With little relief until the sun went down, deployed service members needed to find a way to entertain themselves indoors.

“It is hard to find a way to connect with a bunch of strangers you just met in the desert,” Kirby said. “But grabbing a board game, or deck of cards is something everyone can participate in.”

Kirby explained most of the time power outlets and televisions were taken so there were few options other than picking something that did not require electricity.

“I feel like playing board games was a much better time than playing video games anyways,” Kirby said. “A lot of people would have the whole television and play by themselves, but you could grab a board game and get eight different people involved at the same time.”

Kirby’s inclination to grab a game designed for multiple people helped him become friends with people he used to call strangers.

“People tend to drop their barriers and relax when they are playing games because they only focus on playing and having fun,” said Kirby. “It is almost like vacation for your brain, you come away feeling better than before you played.”
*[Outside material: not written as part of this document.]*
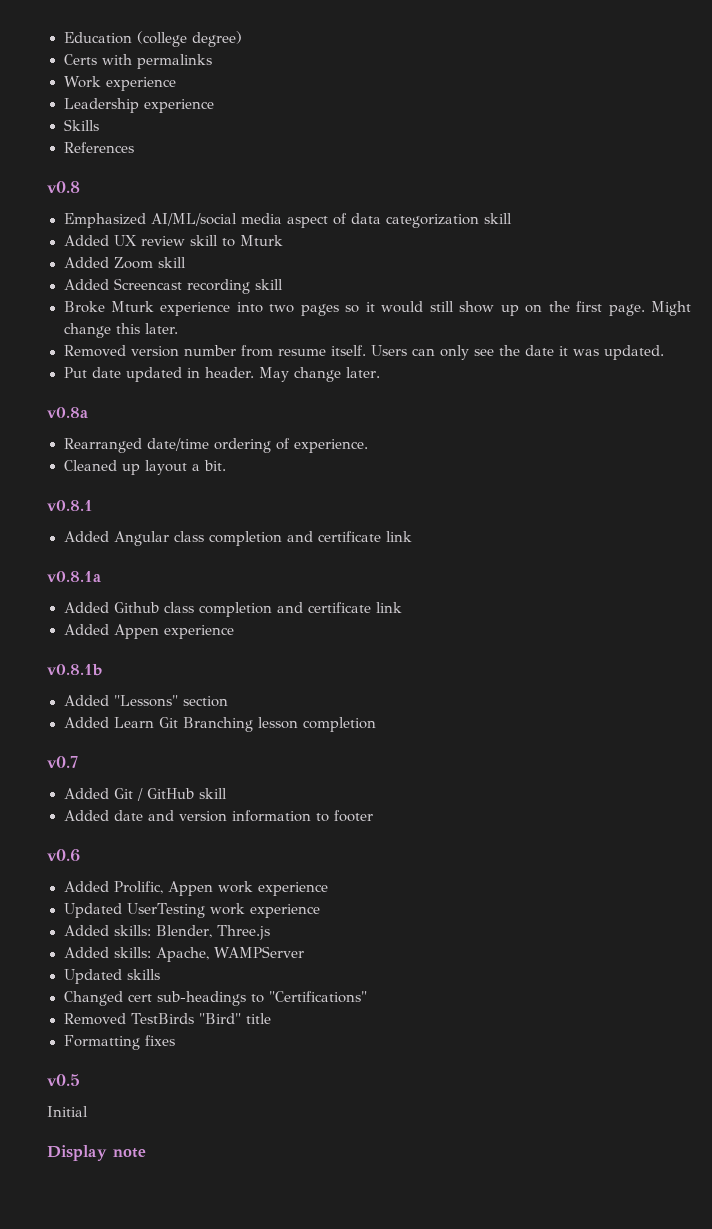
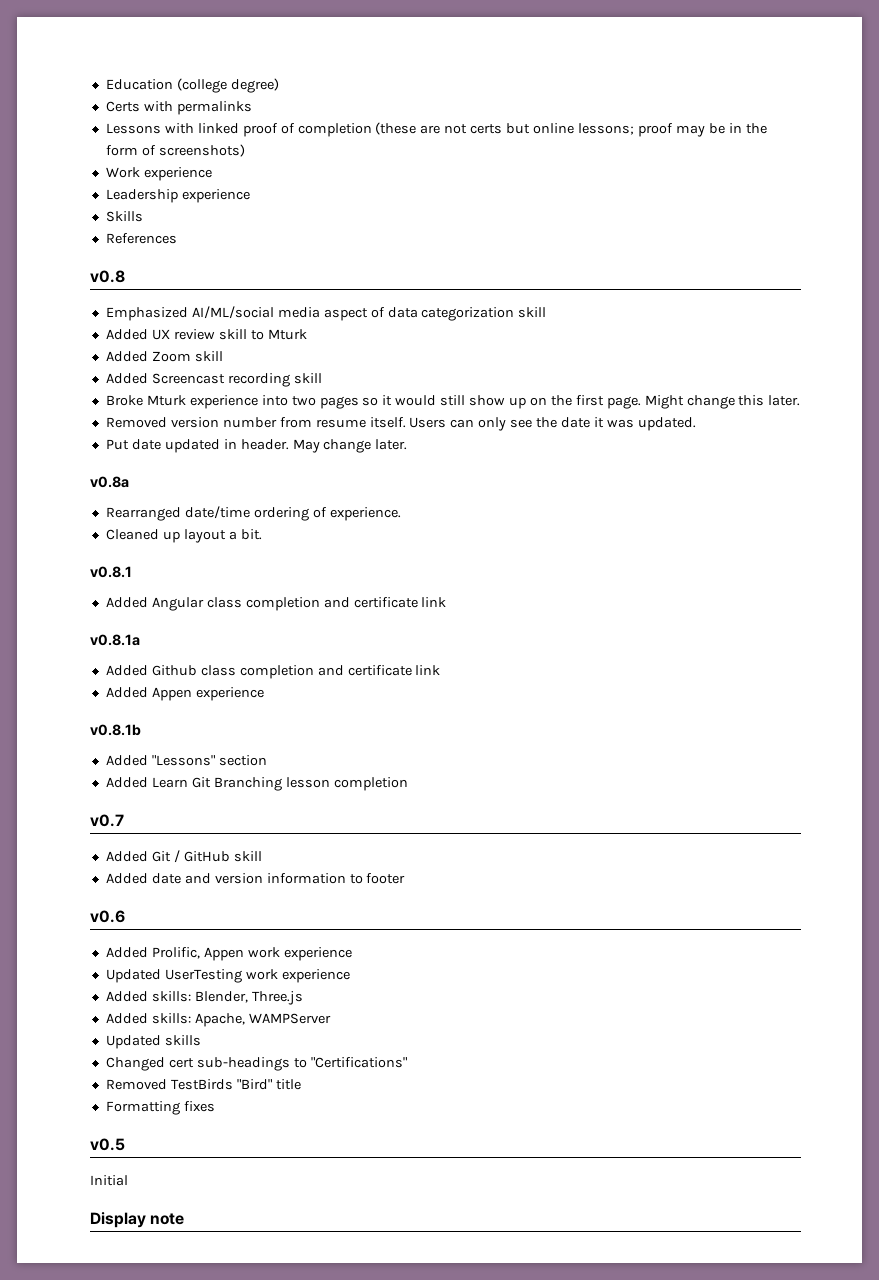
(212, 61) none -> [105,122,767,137] [105,144,245,157] // Lessons with linked proof of completion (these are not certs but online lessons; proof may be in the form of screenshots)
Now that he is back at Ellsworth, Kirby will soon be in the same situation with inclement weather keeping him indoors.

“Being back helps with the heat, but now instead of the sand I have to deal with the snow,” Kirby said.

As a member of the snow patrol detail, Kirby is responsible for keeping all roadways on Ellsworth free of snow and ice to ensure base operations can continue smoothly. “Although the plows make it through the snow, there are a lot of times it is much safer for most people to just stay indoors and find something to do,” Kirby said. “Playing cards with a group of friends is a quick fix to not being bored if you are stuck on base.”

Even though it may seem like just playing games, Kirby knows it can help lead to more meaningful conversations.

“People tend to talk about things that are troubling them when they are in a relaxed environment,” Kirby said. “Having just returned from a deployment, I know that it can feel like there isn’t anyone to really talk to, which is why I like setting up an environment where people can speak freely.”

With the low cost and convenience Kirby feels that everyone should take some time to unplug, relax and spend time playing with friends or family.

“Too many people get buried in their phones and social media and forget to enjoy what they have in front of them,” Kirby said. “It is never too hot or cold to spend some time inside playing games with your friends or family.”